Globalizzazione

La sfida del lavoro

Presentato il Rapporto sull’economia realizzato dal Centro Einaudi a cura di Mario Deaglio

Globalizzazione La sfida del lavoro

La globalizzazione rallenta o forse cambia pelle, rompendo così quello schema in cui, nella sua età d’oro dei primi anni Novanta, ad elevati tassi di crescita del Pil mondiale corrispondevano livelli ancor maggiori di scambi commerciali, con benefici per i produttori del Sud del mondo ma anche alle imprese del Nord.

La crisi economica iniziata dieci anni fa ha cambiato gradualmente le carte in tavola, portando gli osservatori a chiedersi se la globalizzazione stia arrivando al capolinea o se stia solo assumendo nuove forme sulla cui base si riorganizzeranno varie politiche, comprese quelle sull’occupazione.

Il nuovo cambiamento in atto è il punto a partire dal quale gli analisti del Centro Einaudi hanno osservato sul lungo periodo problemi e opportunità, mentre la focalizzazione sui fatti geopolitici ed economici del 2017 evidenzia nuovi scenari per l’Europa e per l’Italia.

Se ne è parlato ieri in Camera di Commercio in occasione della tappa lecchese della presentazione del “XXII Rapporto sull’economia globale e l’Italia” dal titolo “Un futuro da costruire bene” (Ed. Guerini e Associati), realizzato dal Centro Einaudi col sostegno di Ubi Banca. L’indagine a cura di Mario Deaglio è stata realizzata coi contributi di Giorgio Arfaras, Anna Caffarena, Gabriele Guggiola, Paolo Migliavacca, Giuseppe Russo e Giorgio Vernoni.

I lavori si sono aperti con i saluti del presidente della Camera di Commercio di Lecco, Daniele Riva, e del responsabile della macro area territoriale Bergamo e Lombardia Ovest di Ubi Banca, Luca Gotti, mentre i contenuti dell’indagine sono stati illustrati e commentati da Giorgio Arfaras. L’evento si è chiuso con un dibattito moderato da Diego Minonzio, direttore de “La Provincia” e con i saluti di Giovanni Abati, direttore territoriale Lecco e Como di Ubi Banca.

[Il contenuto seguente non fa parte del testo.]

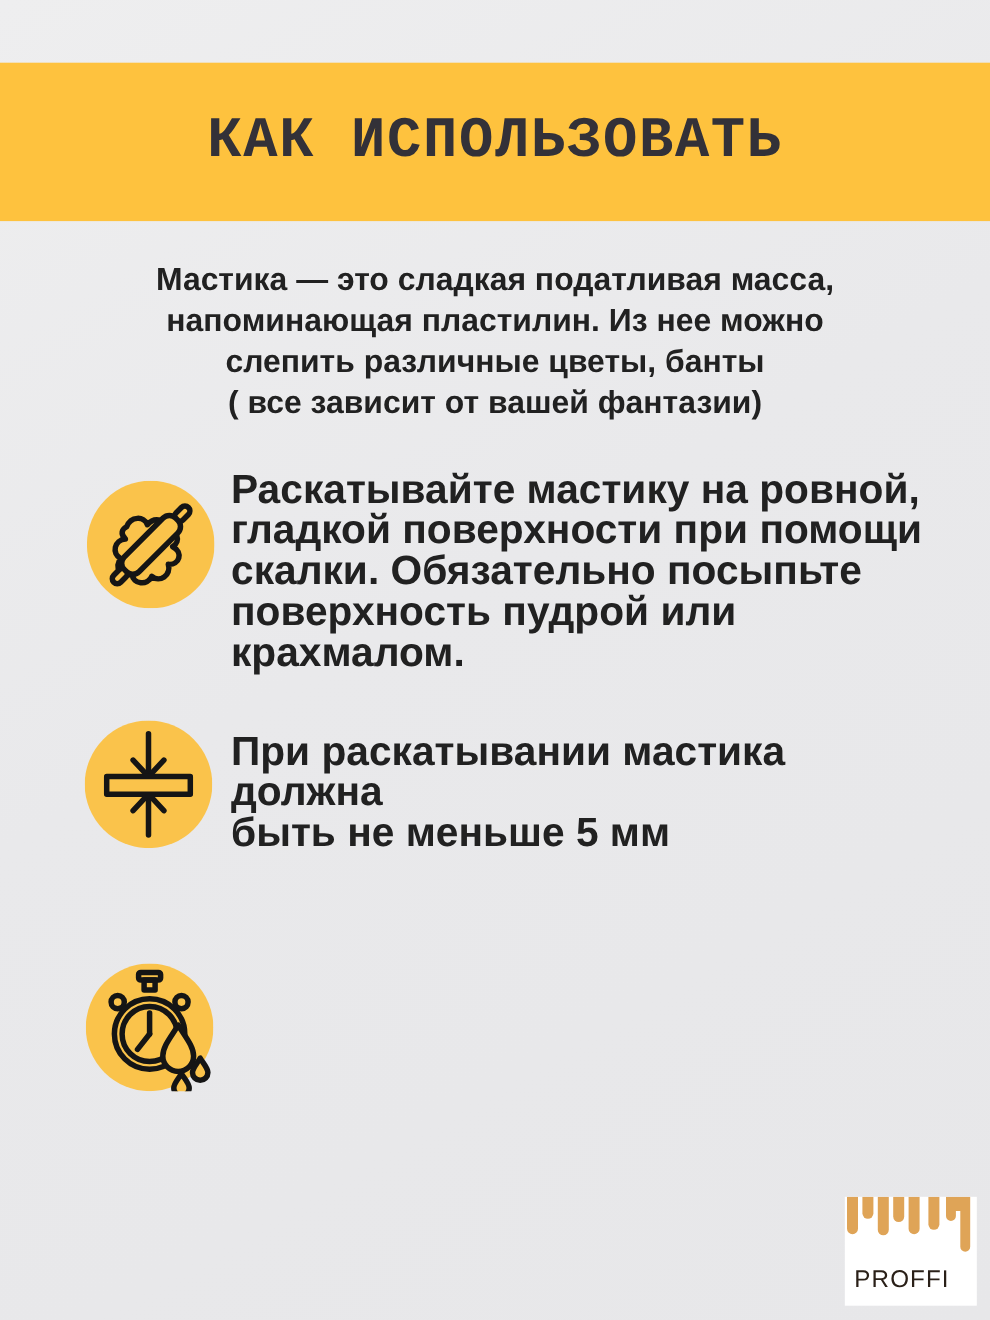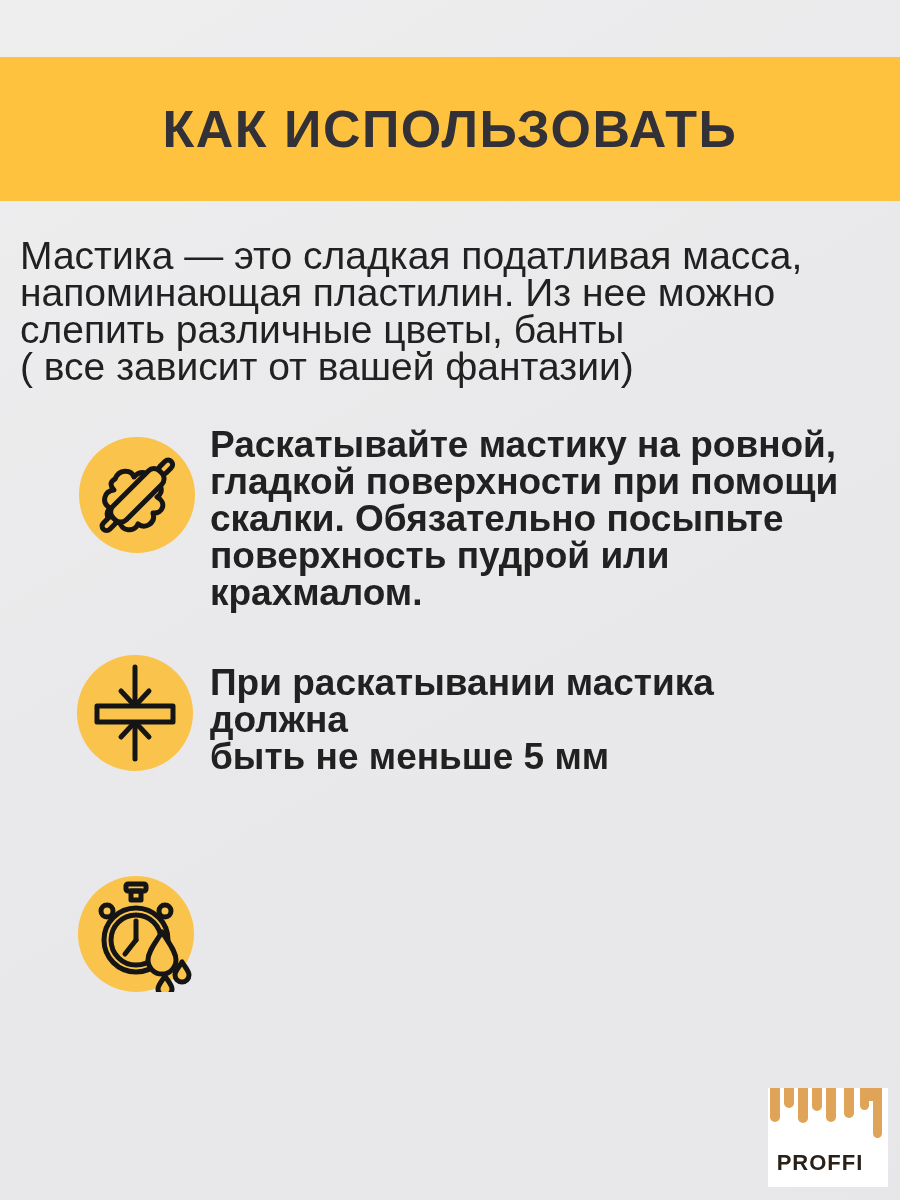--- a/index.html
+++ b/index.html
@@ -13,7 +13,7 @@
   .header-band{
     position:absolute;left:0;top:57px;width:900px;height:144px;
     background:#fec23e;
-    display:flex;flex-direction:column;align-items:center;justify-content:center;
+    display:flex;flex-direction:column;align-items:center;justify-content:center;font-family:Liberation Mono, monospace;
   }
   .header-band .title-line{
     color:#333138;

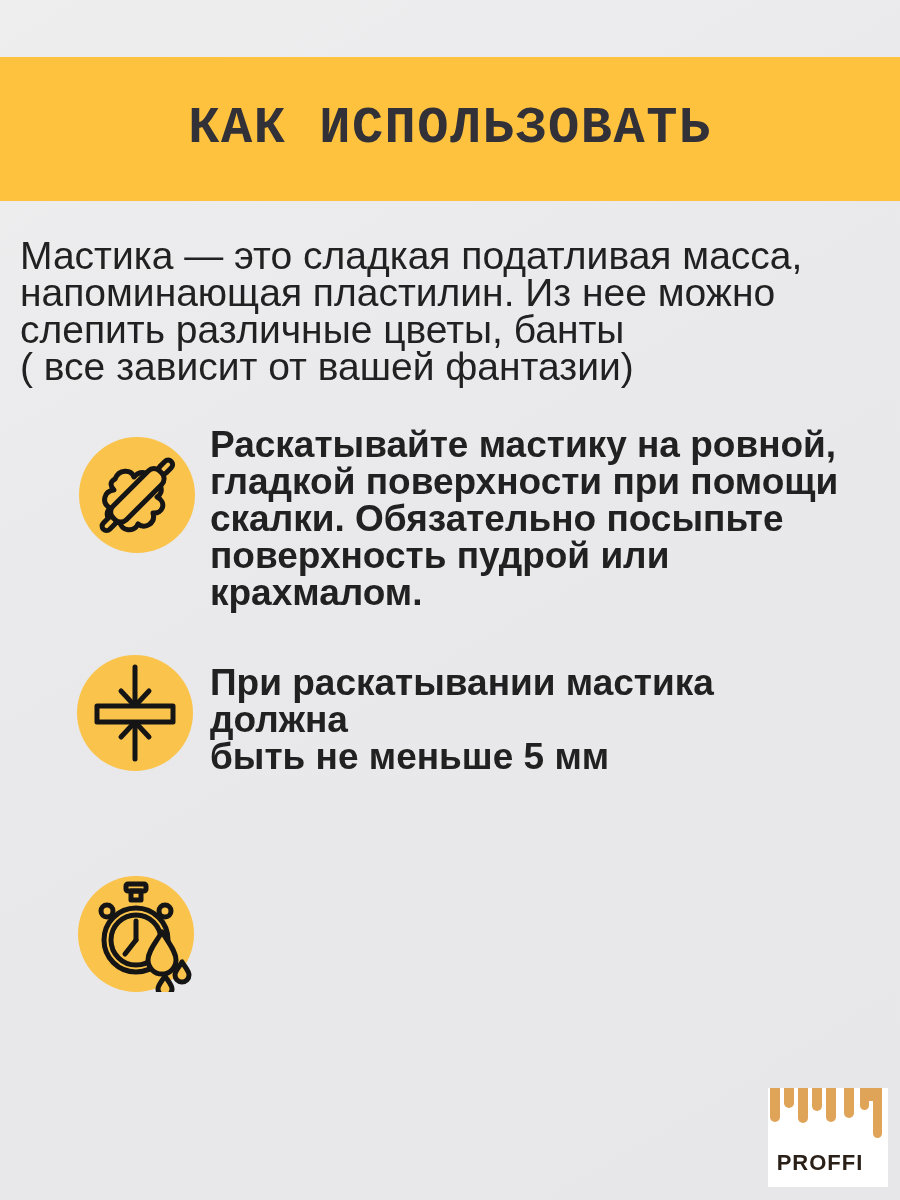--- a/index.html
+++ b/index.html
@@ -22,8 +22,8 @@
   }
   .intro{
     position:absolute;left:20px;top:237px;width:860px;
-    text-align:left;color:#212121;
-    font-size:39px;font-weight:normal;line-height:37px;
+    text-align:center;color:#212121;
+    font-size:29px;font-weight:bold;line-height:37px;
     white-space:pre-line;
   }
   .row-text{

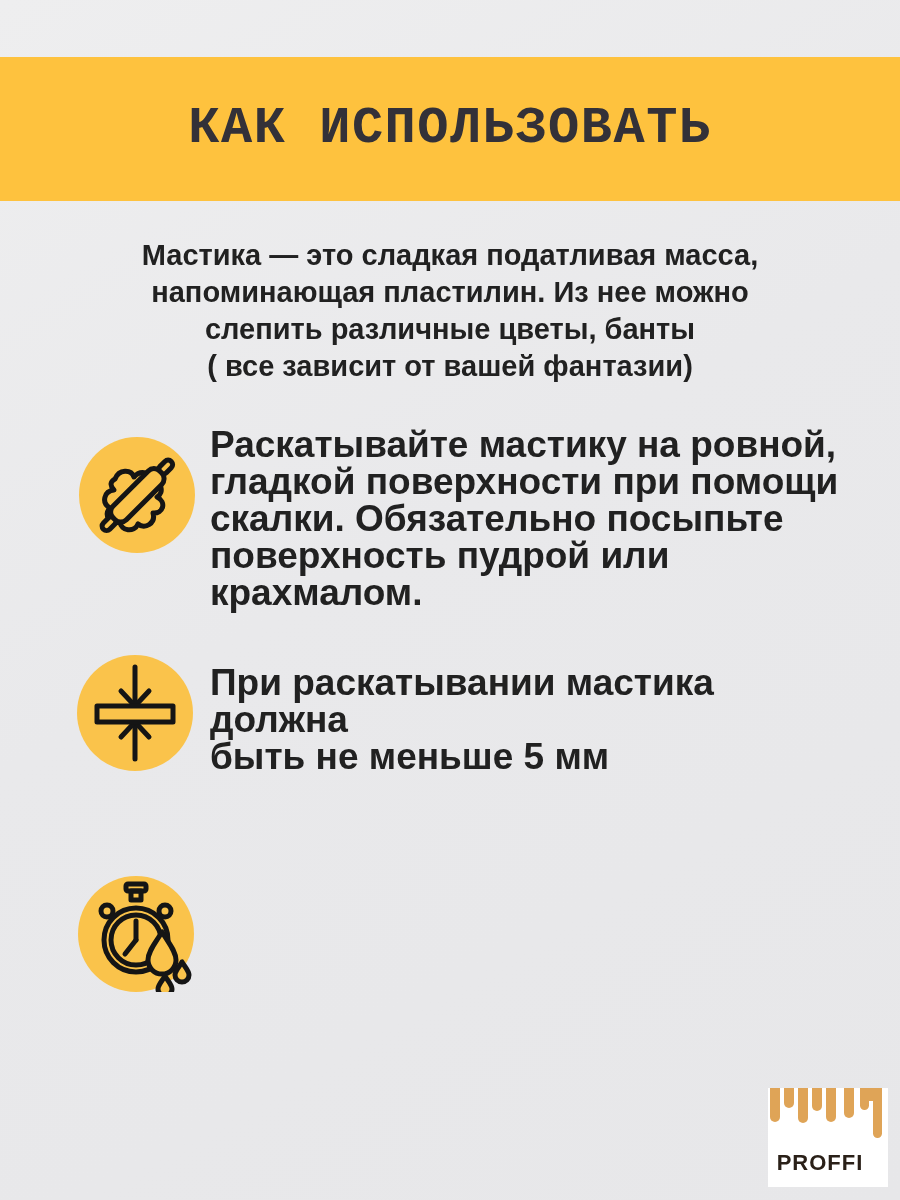--- a/index.html
+++ b/index.html
@@ -46,7 +46,7 @@
   .logo-text{
     position:absolute;left:0;bottom:11px;width:104px;
     text-align:center;color:#2a2018;
-    font-size:22px;font-weight:bold;letter-spacing:1px;
+    font-size:22px;font-weight:normal;letter-spacing:1px;
   }
 </style>
 </head>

Tre le aree considerate da Arfaras nella presentazione: le mutazioni strutturali di lavoro e capitale introdotte dalla globalizzazione, il ruolo dell’Europa e dell’Italia e le possibili vie d’uscita per consolidare la crescita.

«Oggi - ha sottolineato Arfaras - visto che tutto ciò che era globalizzabile lo è stato, stanno riemergendo le prerogative locali che per troppo tempo hanno ceduto il passo a quelle globali. A ciò si aggiunge il fenomeno legato a nuove debolezze che si intravvedono nell’economia Usa. Ciò in aggiunta a una disoccupazione che in Usa e Ue, se si considera anche chi fa lavoretti o ha smesso di cercare lavoro, è doppia rispetto alle cifre ufficiali, intorno al 10% in Europa».

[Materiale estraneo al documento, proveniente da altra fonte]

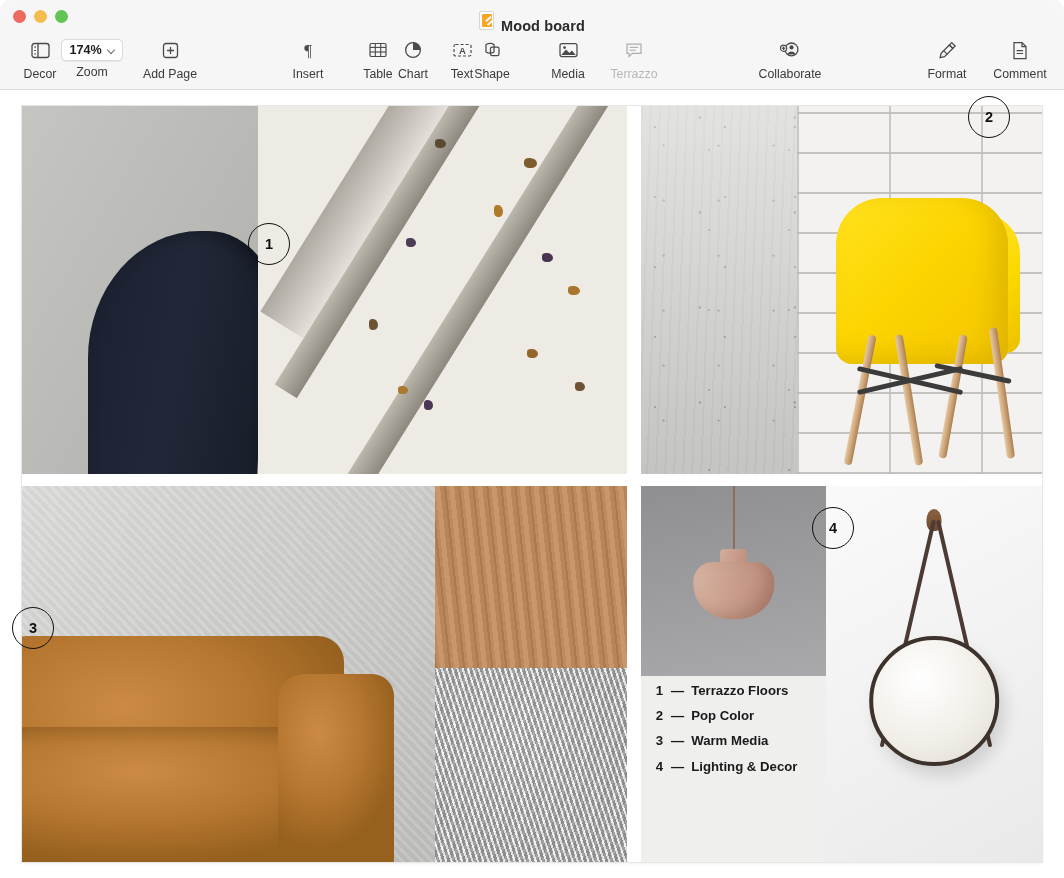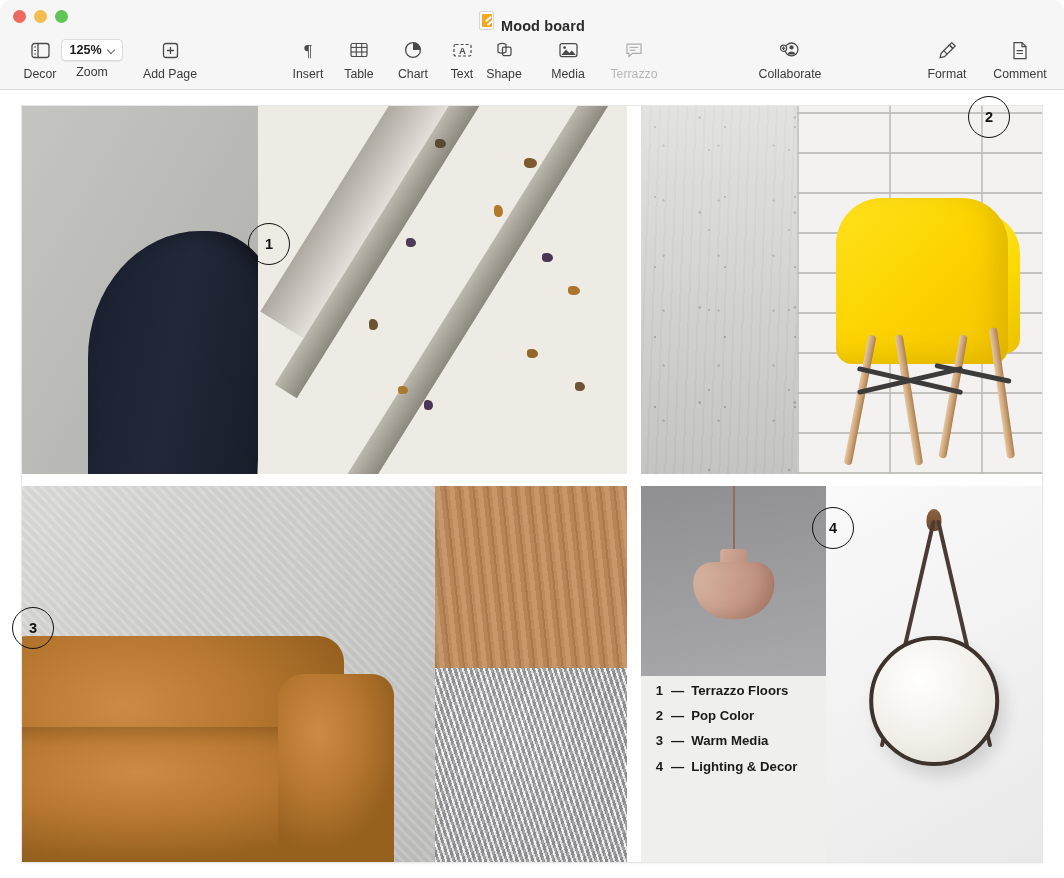--- a/index.html
+++ b/index.html
@@ -369,7 +369,7 @@
 
     <div class="zoom-pop" style="left:51px">
       <div class="zoom-box">
-        <span class="zoom-val">125%</span>
+        <span class="zoom-val">174%</span>
         <span class="chev"></span>
       </div>
       <div class="tb-label" style="margin-top:4px">Zoom</div>

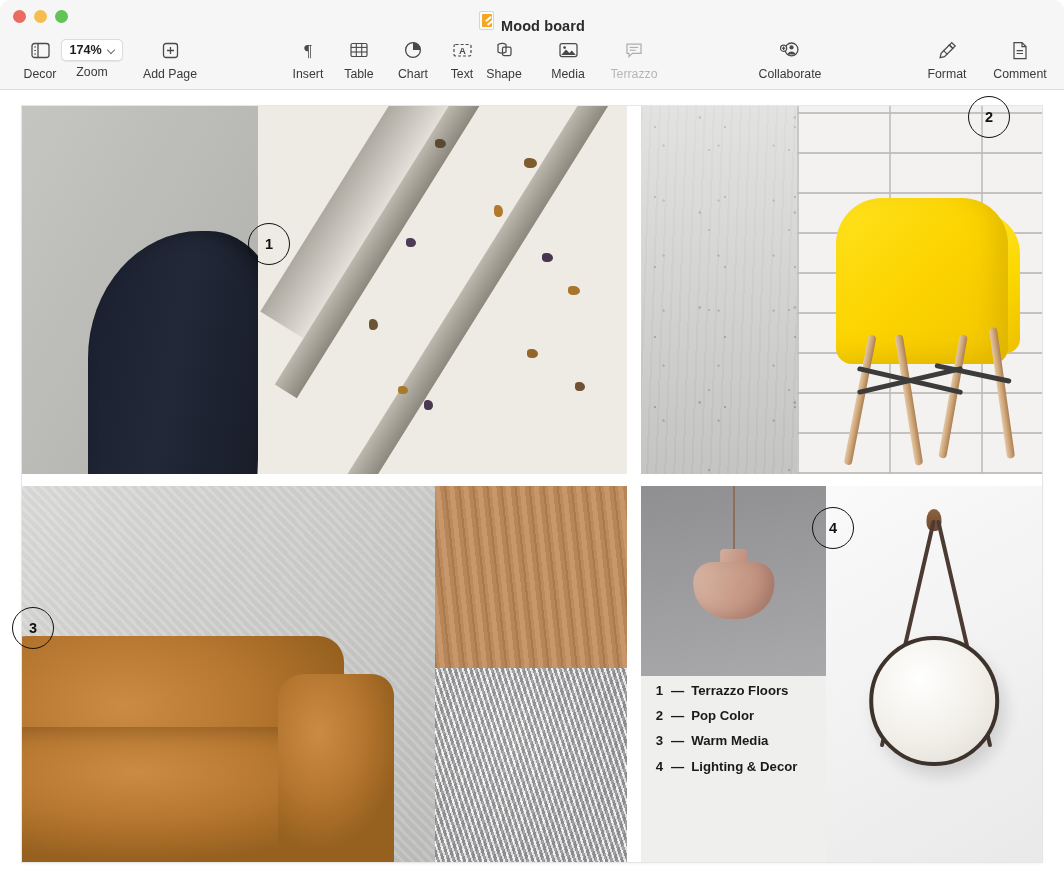--- a/index.html
+++ b/index.html
@@ -395,7 +395,7 @@
       <div class="tb-label">Insert</div>
     </div>
 
-    <div class="tb-item" style="left:323px">
+    <div class="tb-item" style="left:342px">
       <div class="tb-glyph">
         <svg width="18" height="16" viewBox="0 0 18 16">
           <rect x="1" y="1.5" width="16" height="13" rx="1.6" fill="none" stroke="#4a4a4a" stroke-width="1.2"></rect>

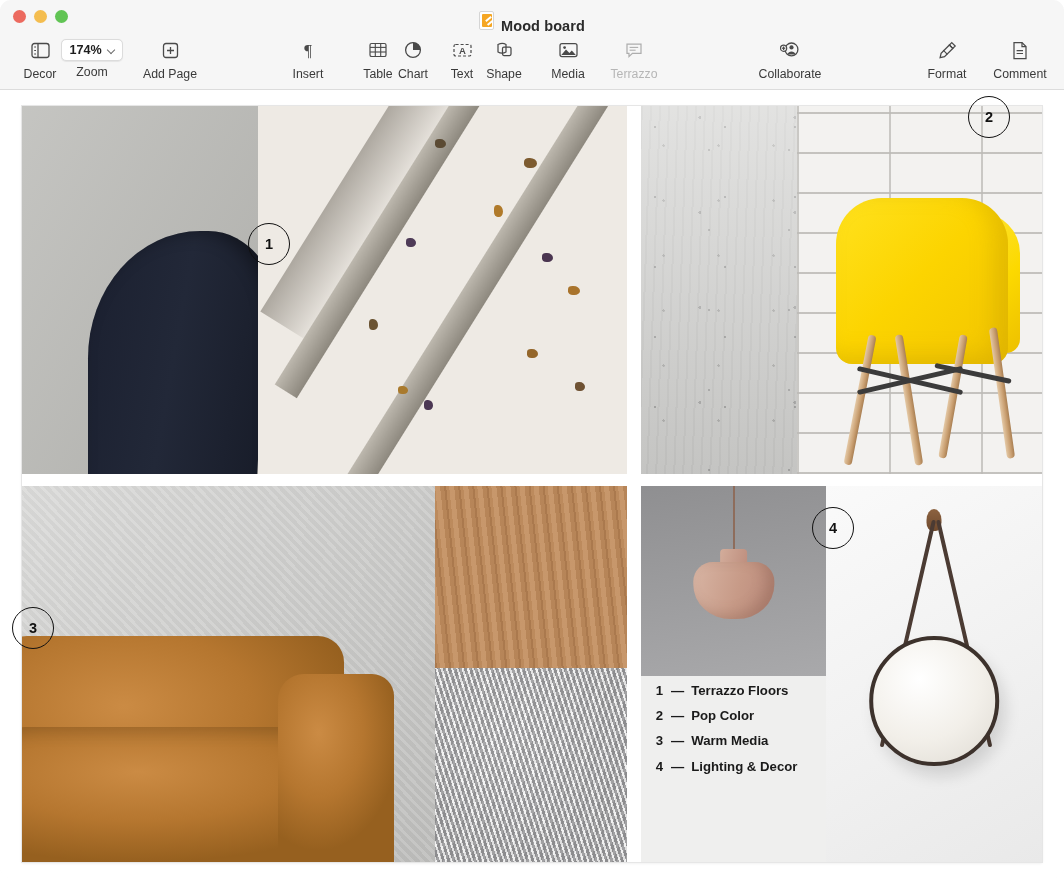--- a/index.html
+++ b/index.html
@@ -428,7 +428,7 @@
       <div class="tb-label">Text</div>
     </div>
 
-    <div class="tb-item" style="left:468px">
+    <div class="tb-item" style="left:456px">
       <div class="tb-glyph">
         <svg width="19" height="18" viewBox="0 0 19 18">
           <path d="M3 3.5 q4.5 -2.2 8 0 v7.5 q-4 2.2 -8 0 z" fill="none" stroke="#4a4a4a" stroke-width="1.25"></path>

Tre le possibilità per uscire dalla disoccupazione strutturale: «La via neo laburista - ha detto Arfaras -, del tipo in linea col nostro Pd che punta alla riqualificazione delle competenze sulle nuove tecnologie. Secondo, il protezionismo alla Trump. Terzo, il reddito di cittadinanza sul modello, per capirci, dei Cinquestelle».

Ma la via giusta per il rilancio di economia e lavoro sta «nel rilancio degli investimenti, e soprattutto di quelli infrastrutturali». E alle ipotesi di deriva sociale per l’andamento delle vicende economiche Arfaras ha sottolineato un quadro delicato, in cui tuttavia «non ci sono rischi di destabilizzazioni sul genere anni Trenta o di deragliamento dell’economia, visto che le decisioni sono prese da milioni di consumatori e di imprenditori, non tanto dal teatro della politica».